With the constant evolution of websites, having an ADA-friendly development process is also critical. If your website development is done in-house, you need to ensure that planning and testing for ADA conformity is a core part of your website design and development process. If you work with an agency or a third-party vendor it’s important that your vendor have a well thought out and documented process for creating ADA conforming content and checking for problems.
Finally, ADA conforming design must consider a whole set of subtleties and nuances that might escape the untrained eye. Once again, it’s essential to ensure that your in-house or agency designers understand ADA conformity issues and have had experience dealing with ADA conforming design.
Examples of Issues with ADA
To understand the complexities of ADA conformity, consider a couple of quick examples of some of the subtle changes that must be made to a traditional website to achieve ADA conformity:
- Skip to content ADA conforming websites must provide a means for a user to quickly skip non-screen-reader friendly content like hero images and jump to the text part of your website.
- Manual carousel control Website carousels may be popular and fashionable, but they can create problems for users who have disabilities. ADA conforming carousels must be manually controlled and avoid excessive use of animations.
- Full keyboard control How much of your website can be controlled and used with just a keyboard? Having full access to all content without having to rely on a mouse is a critical part of ADA conformity
- Screen reader friendliness Is your website friendly to people with visual disabilities? Is your content screen-reader friendly?
- Field label problems Finally, consider something as simple and, seemingly, straight-forward as a form on your website. While placing field labels within the field may provide a “unique” look, it often makes the form unreadable for screen readers.
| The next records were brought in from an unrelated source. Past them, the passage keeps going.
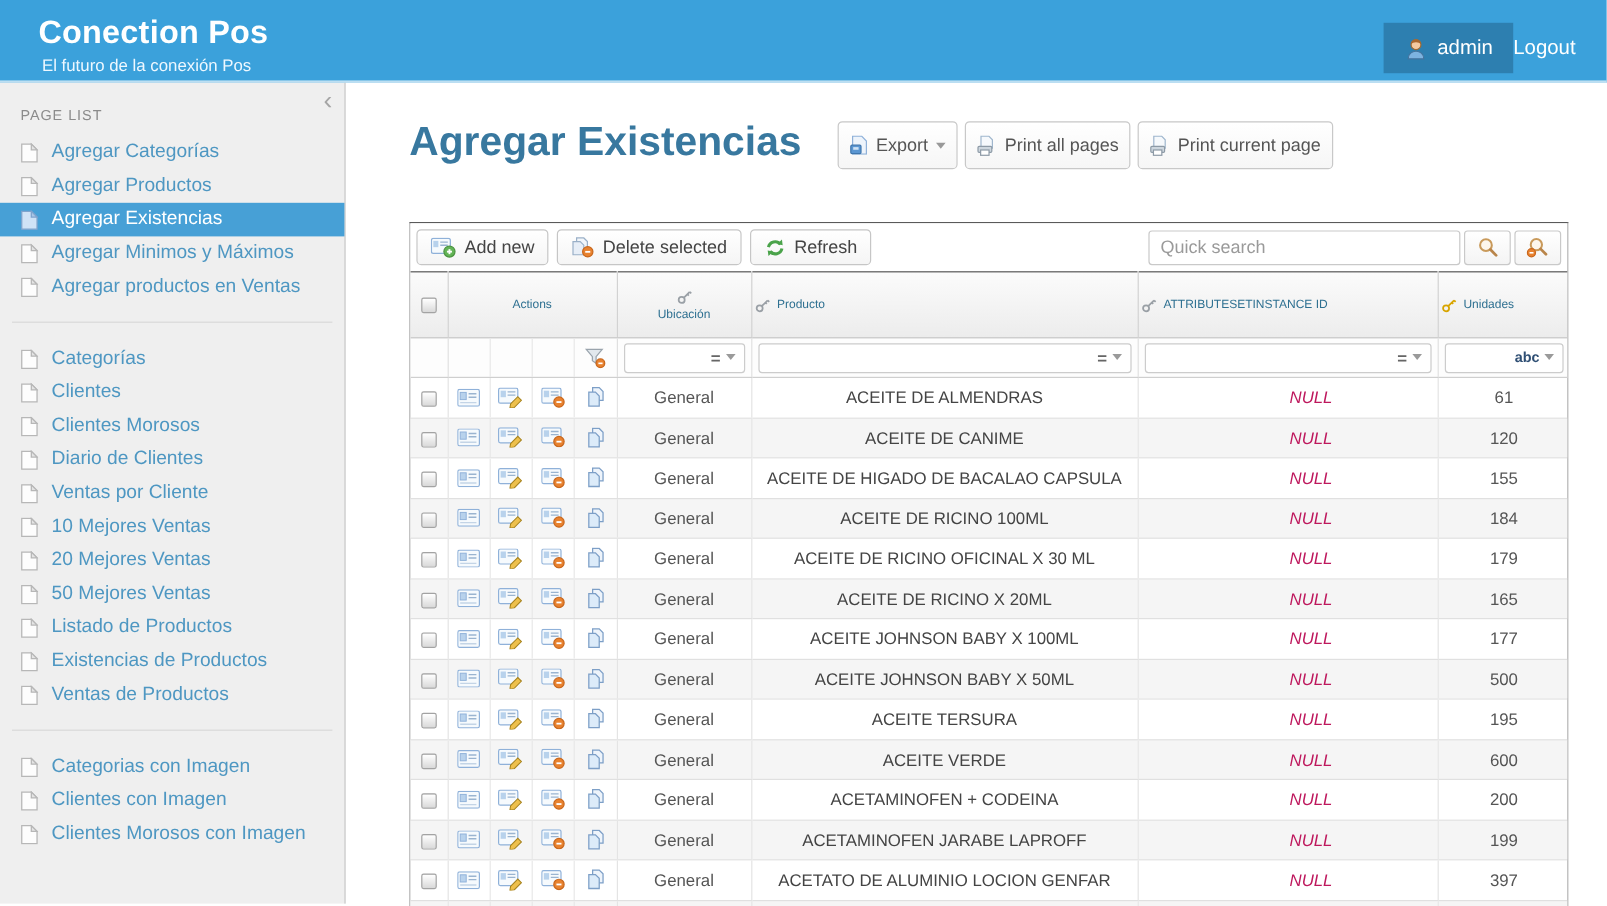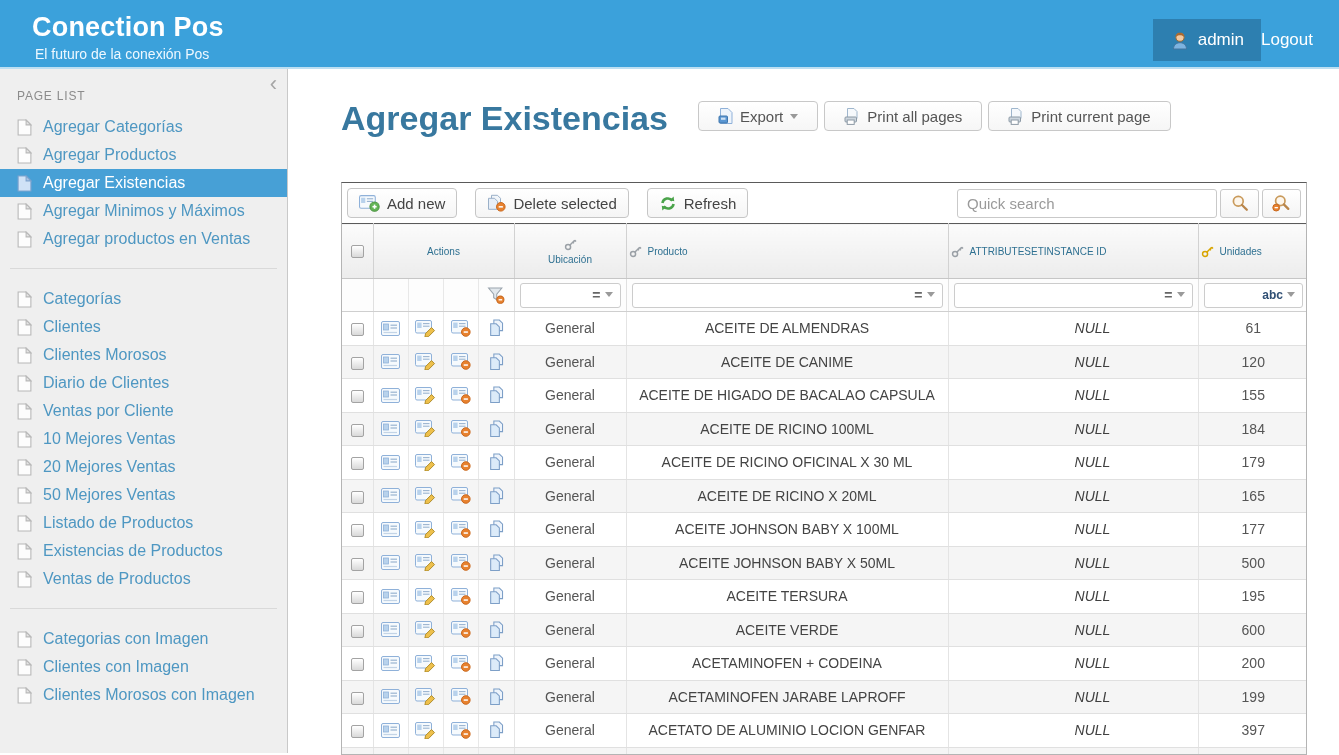--- a/index.html
+++ b/index.html
@@ -41,7 +41,7 @@
   .page-head { display:flex; align-items:flex-start; gap:30px; }
   .page-title { color:#38789f; font-size:34px; font-weight:bold; line-height:40px; }
   .head-btns { display:flex; gap:6px; margin-top:3px; }
-  .hbtn { display:flex; align-items:center; gap:7px; height:30px; padding:0 19px;
+  .hbtn { display:flex; align-items:center; gap:7px; height:40px; padding:0 9px;
           background:linear-gradient(#ffffff,#f6f6f6); border:1px solid #c8c8c8;
           border-radius:4px; font-size:15px; color:#555; cursor:pointer; }
   .caret { width:0; height:0; border:4px solid transparent; border-top:5px solid #999;

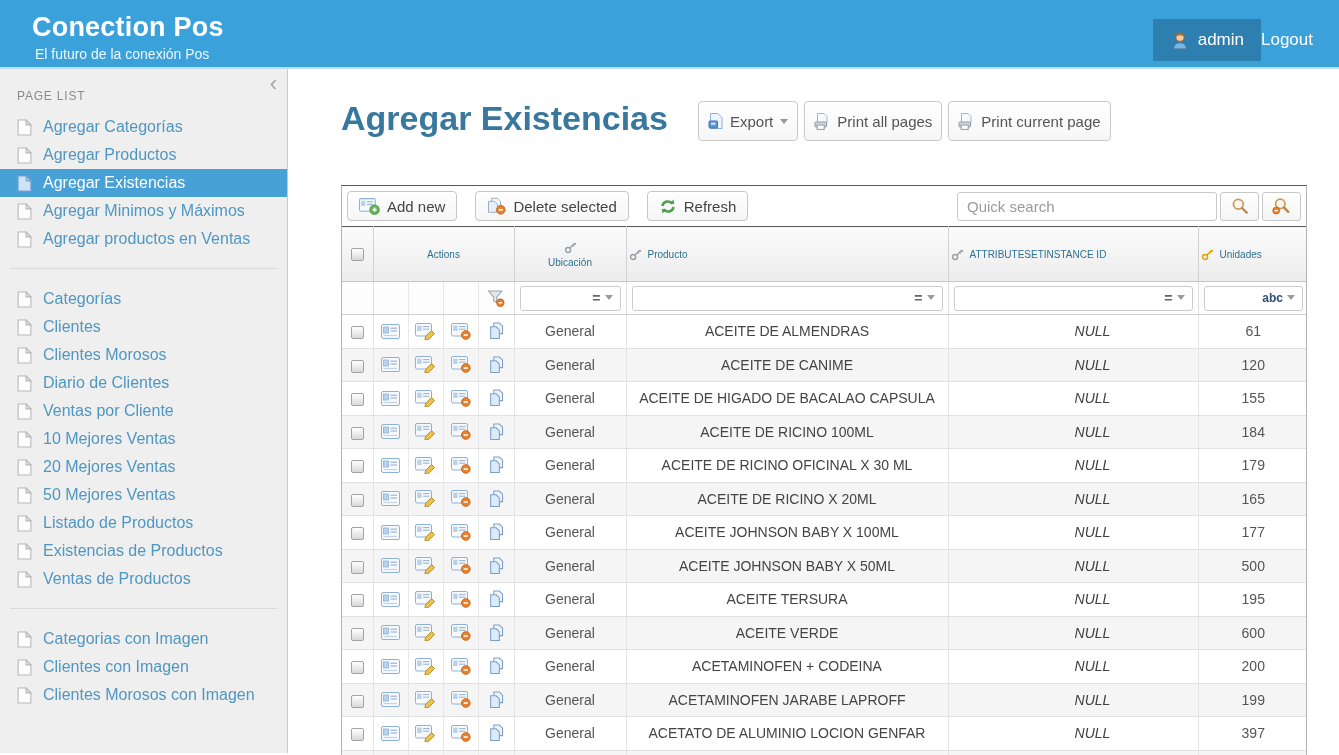--- a/index.html
+++ b/index.html
@@ -50,7 +50,7 @@
   
   .grid-panel { margin-top:44px; width:966px; height:573px; overflow:hidden;
                 border:1px solid #b4b4b4; border-top:1px solid #5a5a5a; background:#fff; }
-  .gtoolbar { height:40px; display:flex; align-items:center; padding:0 5px; gap:18px; background:#fff; }
+  .gtoolbar { height:40px; display:flex; align-items:center; padding:0 5px; gap:7px; background:#fff; }
   .tbtn { display:flex; align-items:center; gap:7px; height:30px; padding:0 11px;
           background:linear-gradient(#ffffff,#f5f5f5); border:1px solid #c6c6c6;
           border-radius:4px; font-size:15px; color:#444; cursor:pointer; }

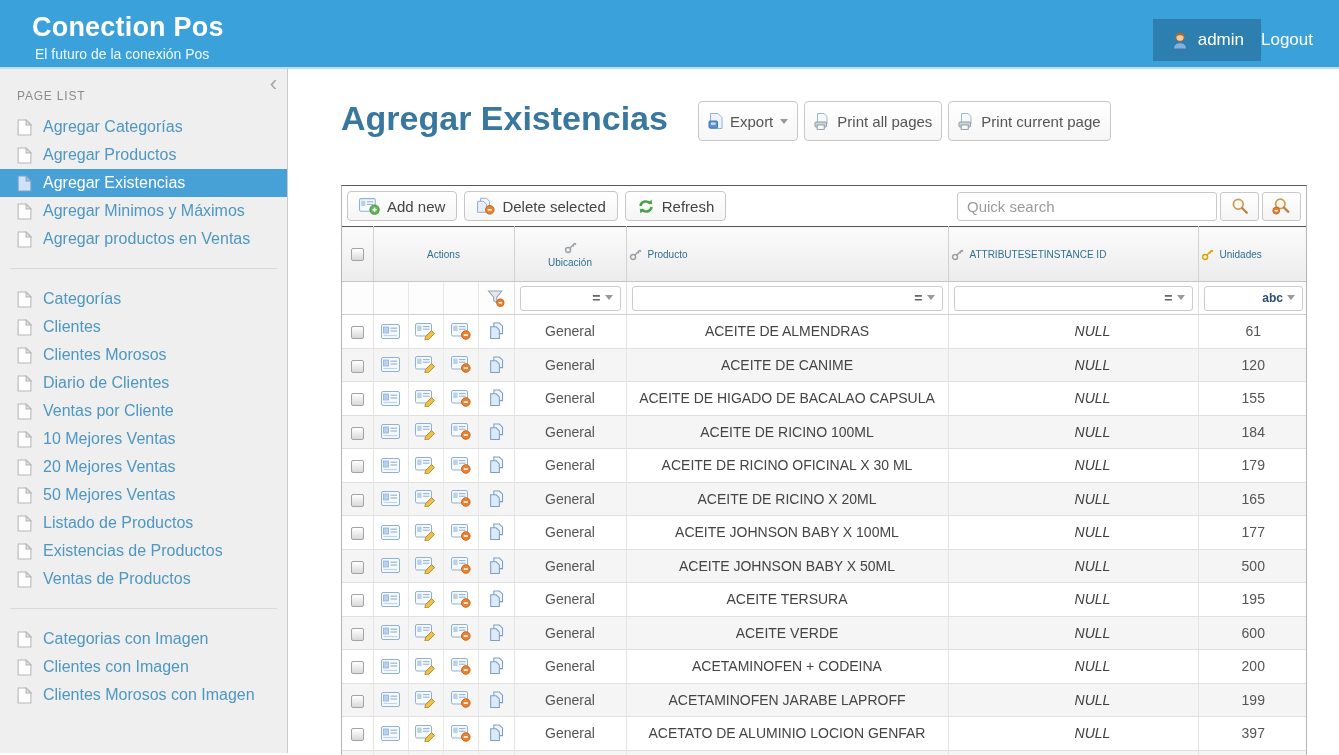--- a/index.html
+++ b/index.html
@@ -94,7 +94,7 @@
   tbody td:first-child { border-left:none; }
   tbody tr.alt td { background:#f5f5f5; }
   .c-prod { color:#444; }
-  .c-attr { font-style:italic; color:#404040;padding-left:39px; }
+  .c-attr { font-style:italic; color:#be185d;padding-left:39px; }
 
   .acts { display:flex; height:100%; align-items:stretch; }
   .act { flex:1; display:flex; align-items:center; justify-content:center;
You can self-certify for ADA conformity. In addition, there are several third-party organizations that will provide ADA conformity audits to provide you with a full report, either confirming that your website conforms to ADA guidelines as of a specific date, or providing you with an audit of the changes necessary to become ADA conforming. There is no such thing as a “guarantee” that having an ADA-conforming website will provide 100% protection from lawsuits. It does, however, significantly lower your risk.
The issue of ADA conformity for websites is not new, and is not likely to go away any time soon. Any consumer-facing business, but especially location-based businesses like hospitality, retail, or financial-services businesses, should make ADA conformity a core part of their business strategy and of their website development process. Not having ADA conformity as a central goal of your website strategy, is simply asking for trouble, and sends the wrong signal to your client-base.